A common mutation associated with thyroid cancer did not predict an unfavorable prognosis and had no consistent association with adverse characteristics, a review of patient records showed.
The BRAF V600E mutation had significant associations with positive tumor margins and lymph node involvement in a univariate analysis but did not remain significant by multivariate analysis.
The mutation was associated with male sex, total thyroidectomy, and adverse follicular variant papillary thyroid cancer (PTC) but not with any other clinicopathologic features, Lisa A. Orloff, MD, of the University of California San Francisco, and co-authors reported online in JAMA Otolaryngology-Head and Neck Surgery.

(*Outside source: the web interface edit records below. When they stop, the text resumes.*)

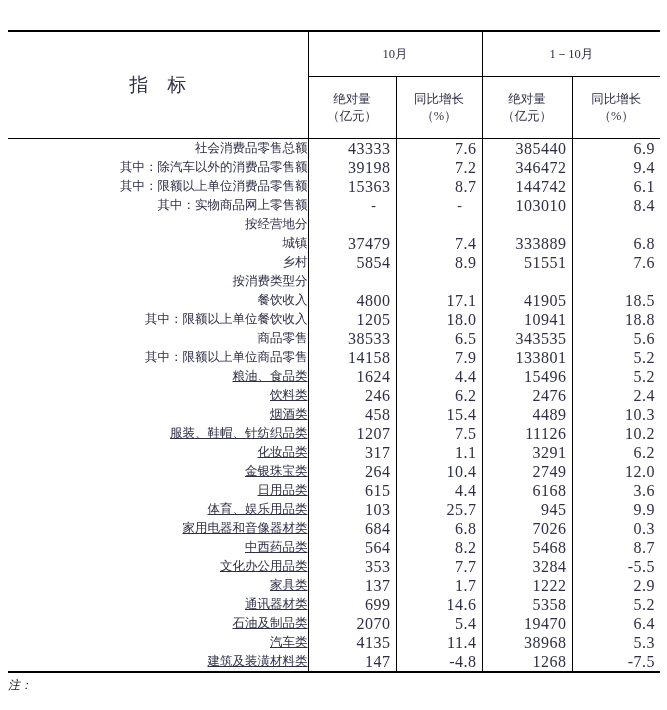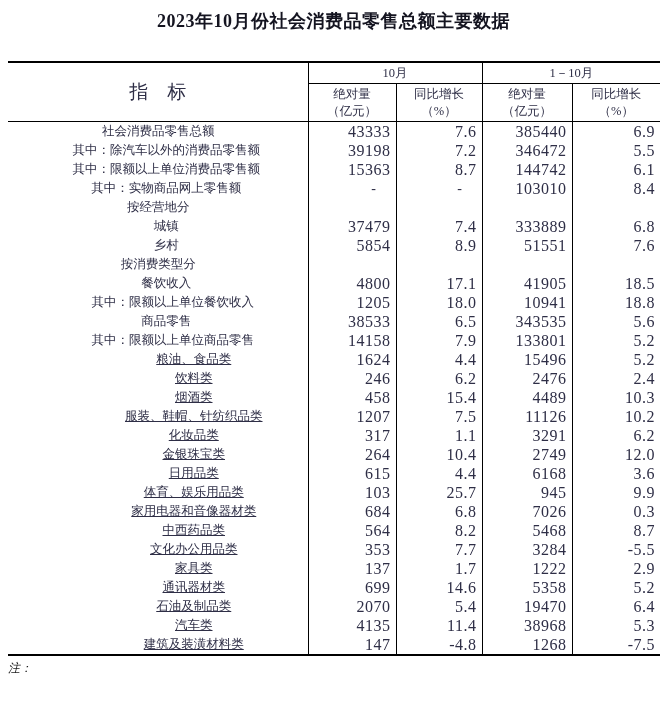--- a/index.html
+++ b/index.html
@@ -99,7 +99,6 @@
 
 <div class="page">
 
-  <h1 class="title">2023年10月份社会消费品零售总额主要数据</h1>
 
   <table class="stats">
     <colgroup>

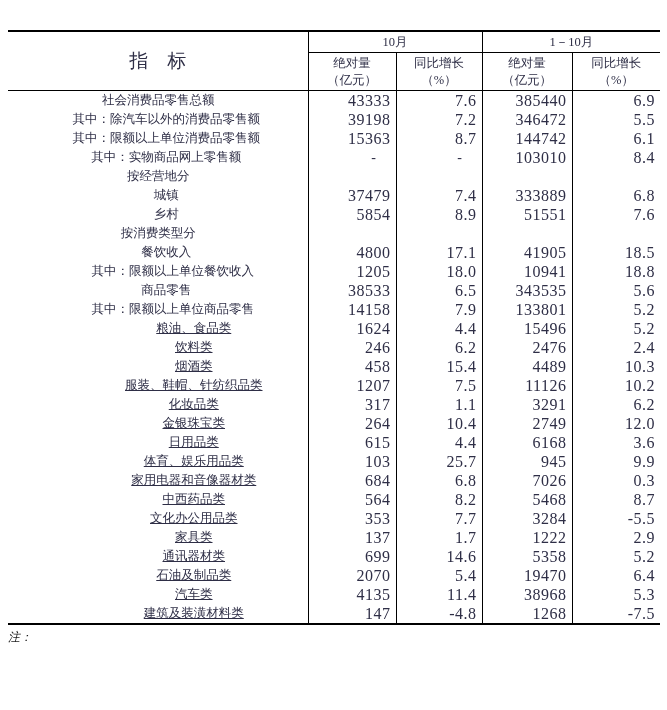--- a/index.html
+++ b/index.html
@@ -40,7 +40,7 @@
     font-weight: normal;
     font-size: 12.5px;
     text-align: center;
-    padding: 0;
+    padding: 12px;
     color: #2e2e46;
   }
   .th-indicator {

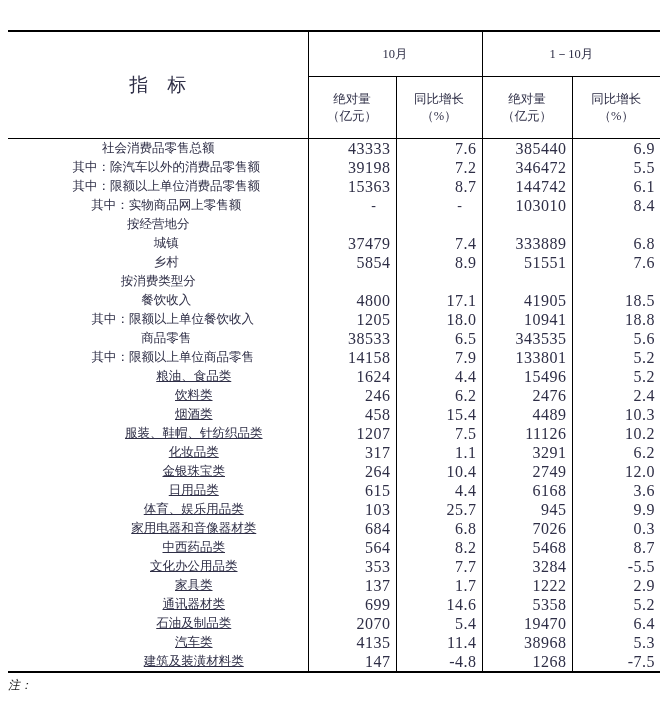--- a/index.html
+++ b/index.html
@@ -66,7 +66,7 @@
   }
   td.label {
     font-size: 12.5px;
-    text-align: center;
+    text-align: right;
     white-space: nowrap;
     overflow: hidden;
   }

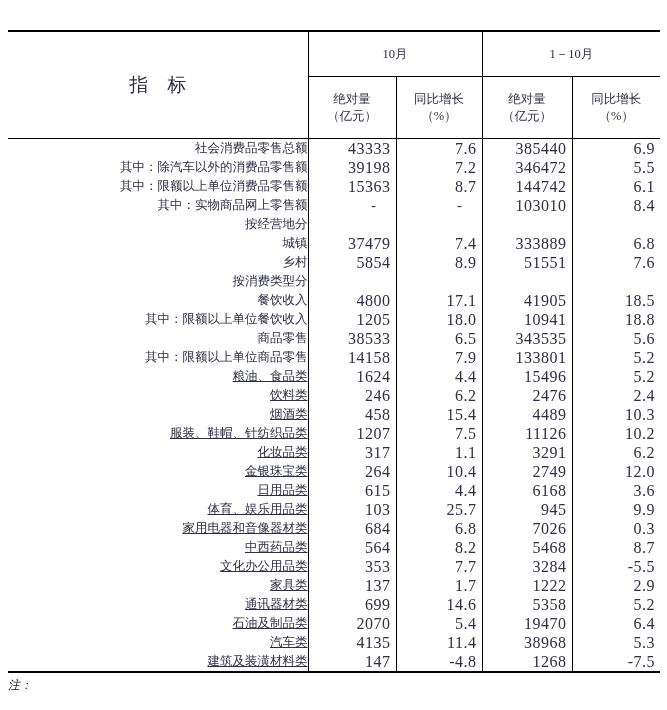--- a/index.html
+++ b/index.html
@@ -146,7 +146,7 @@
           <td class="num">39198</td>
           <td class="num">7.2</td>
           <td class="num">346472</td>
-          <td class="num">5.5</td>
+          <td class="num">9.4</td>
         </tr>
         <tr>
           <td class="label ind1">其中：限额以上单位消费品零售额</td>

“BRAF V600E mutation has been extensively studied in relation to negative prognostic indicators in PTC, with no consistent relationship emerging,” the authors concluded.
“Two recent meta-analyses showed an overall association between BRAF status and aggressive disease features and called for tailoring treatment plans in patients accordingly. In this, the largest U.S. study to date, BRAF status was not significantly associated with most clinicopathologic features suggestive of more aggressive disease.”
PTC accounts for almost 90% of all thyroid malignancies. Multiple individual studies have shown associations between BRAF V600E mutations and negative prognostic clinicopathologic features of PTC, as well as increased overall mortality. However, other studies have shown no such associations. BRAF V600E also plays a prominent role in melanoma.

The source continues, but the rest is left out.